[About this exercise] Determine how many lines of the listing below hold the string "Base", then state that number alone.

=-=-=

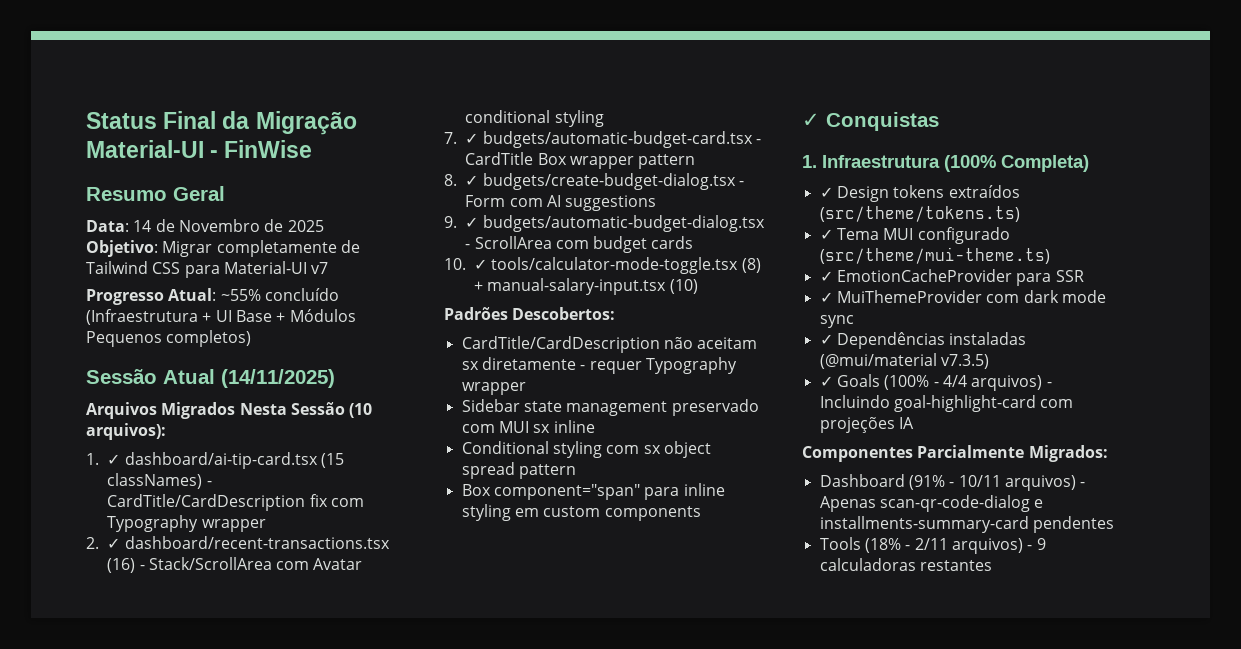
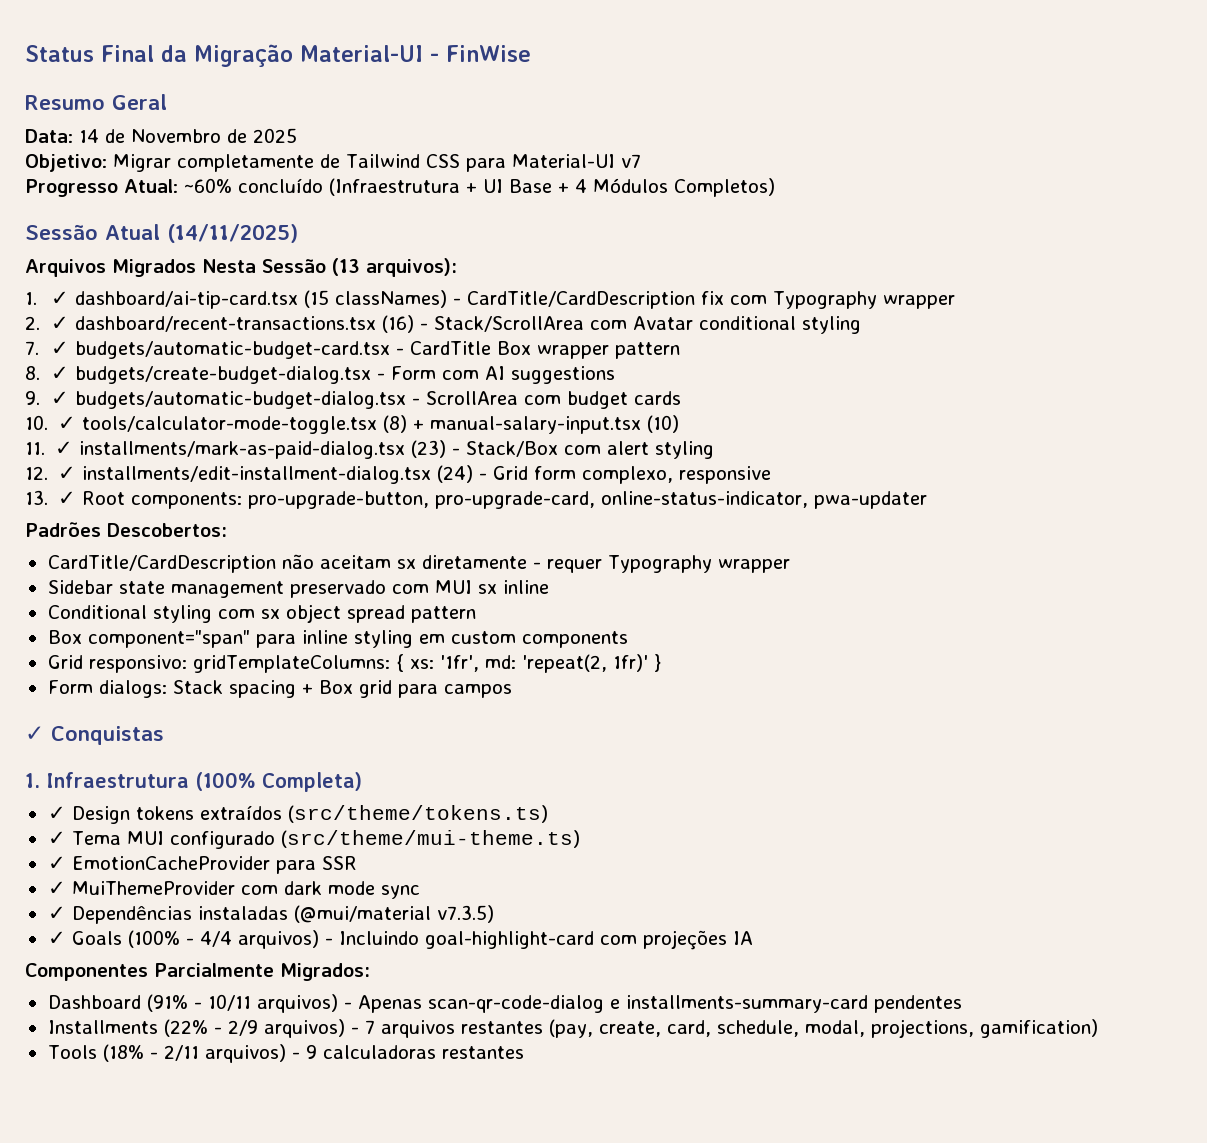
- Progresso Atual: ~55% concluído (Infraestrutura + UI Base + Módulos Pequenos completos)
+ Progresso Atual: ~60% concluído (Infraestrutura + UI Base + 4 Módulos Completos)
- Arquivos Migrados Nesta Sessão (10 arquivos):
+ Arquivos Migrados Nesta Sessão (13 arquivos):
+ 11. ✓ installments/mark-as-paid-dialog.tsx (23) - Stack/Box com alert styling
+ 12. ✓ installments/edit-installment-dialog.tsx (24) - Grid form complexo, responsive
+ 13. ✓ Root components: pro-upgrade-button, pro-upgrade-card, online-status-indicator, pwa-updater
+ Grid responsivo: gridTemplateColumns: { xs: '1fr', md: 'repeat(2, 1fr)' }
+ Form dialogs: Stack spacing + Box grid para campos
+ Installments (22% - 2/9 arquivos) - 7 arquivos restantes (pay, create, card, schedule, modal, projections, gamification)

=-=-=

[Response] 2